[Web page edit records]
============

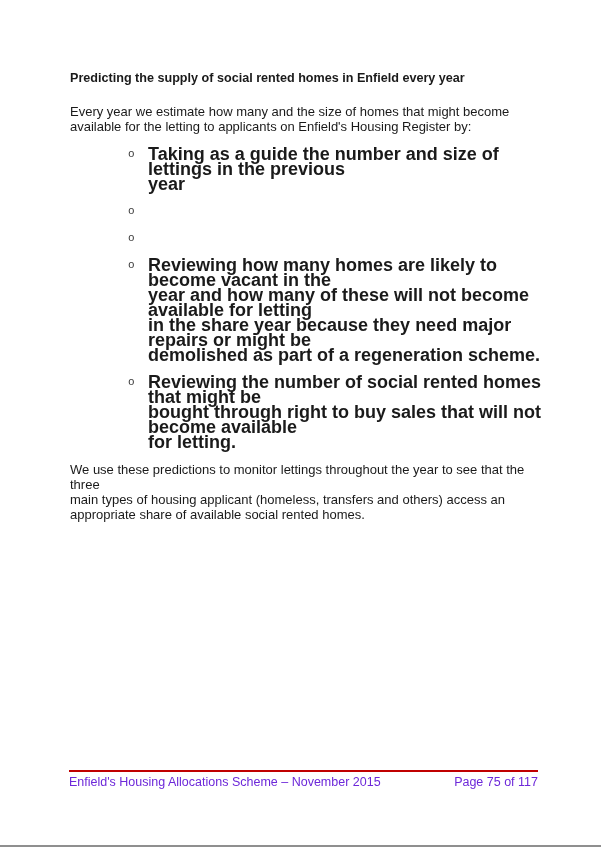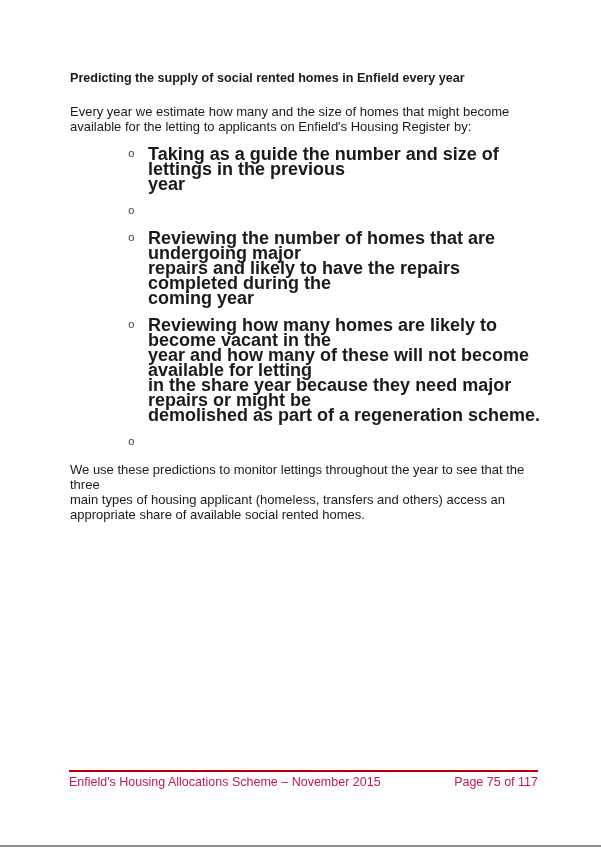"Reviewing the number of homes" span.bullet-text { html: <span>Reviewing the number of homes that are undergoing major repairs and likely to have the repairs completed during the coming year</span> -> none }
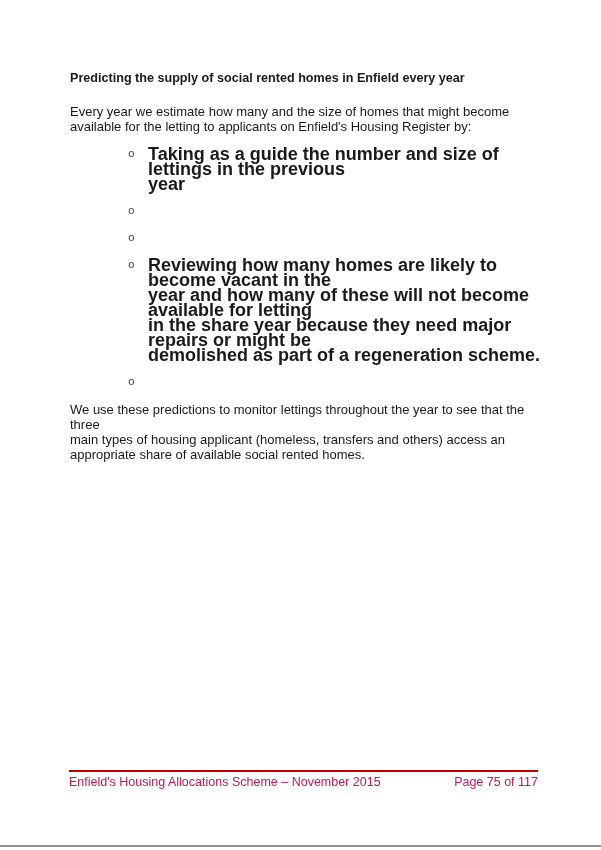"Reviewing the number of social" span.bullet-text { html: none -> <span>Reviewing the number of social rented homes that might be bought through right to buy sales that will not become available for letting.</span> }
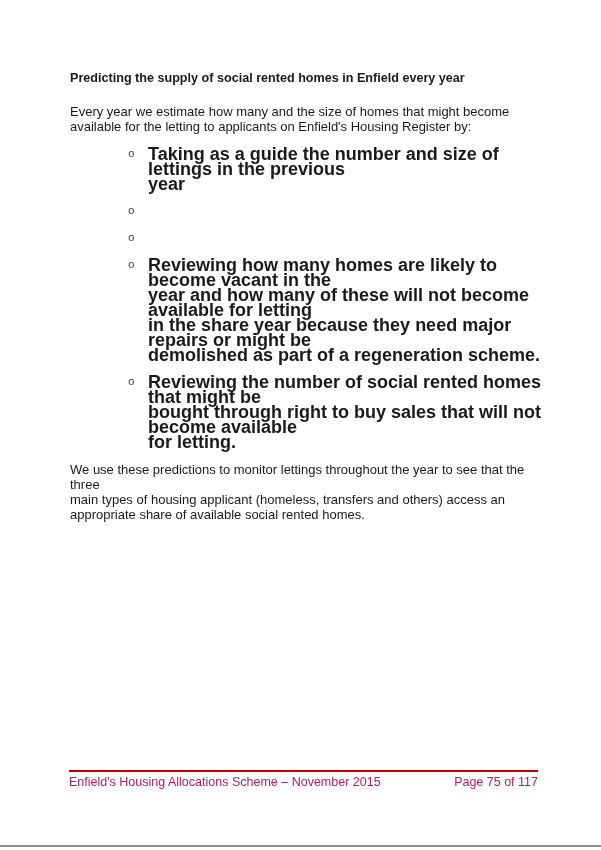"Enfield's Housing Allocations Scheme –" div.footer { color: #be185d -> #6d28d9 }
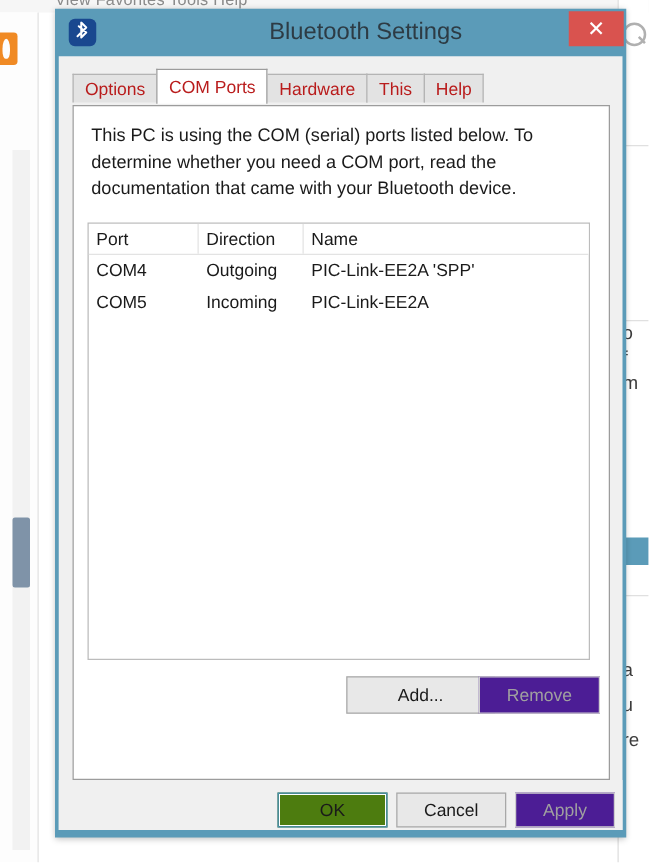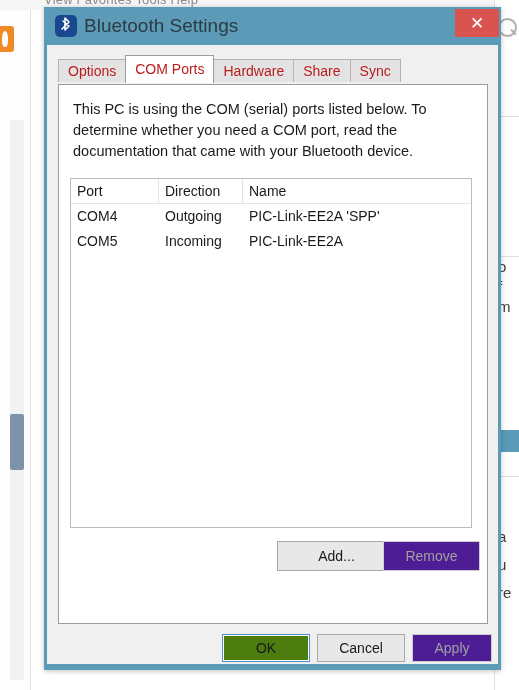"Bluetooth Settings" .title-text { text-align: none -> center }
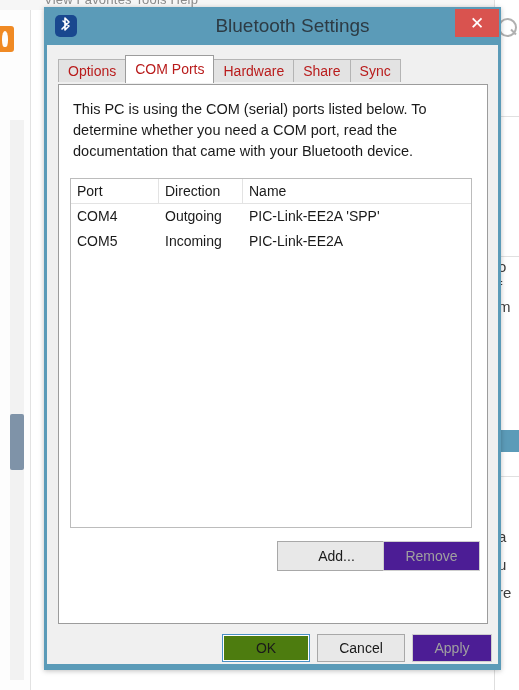"Share" div.tab { text: Share -> This }
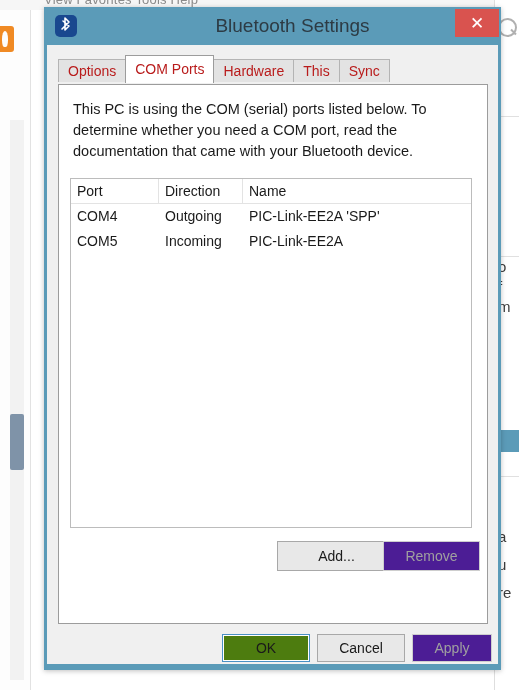"Sync" div.tab { text: Sync -> Help }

============

(WORK TO COMPLETE) What you output must match the data exactly, apart from the pictures, which are left out.

(REPLY)
"Reviewing the number of homes" span.bullet-text { html: <span>Reviewing the number of homes that are undergoing major repairs and likely to have the repairs completed during the coming year</span> -> none }
"Reviewing the number of social" span.bullet-text { html: none -> <span>Reviewing the number of social rented homes that might be bought through right to buy sales that will not become available for letting.</span> }
"Enfield's Housing Allocations Scheme –" div.footer { color: #be185d -> #6d28d9 }
"Bluetooth Settings" .title-text { text-align: none -> center }
"Share" div.tab { text: Share -> This }
"Sync" div.tab { text: Sync -> Help }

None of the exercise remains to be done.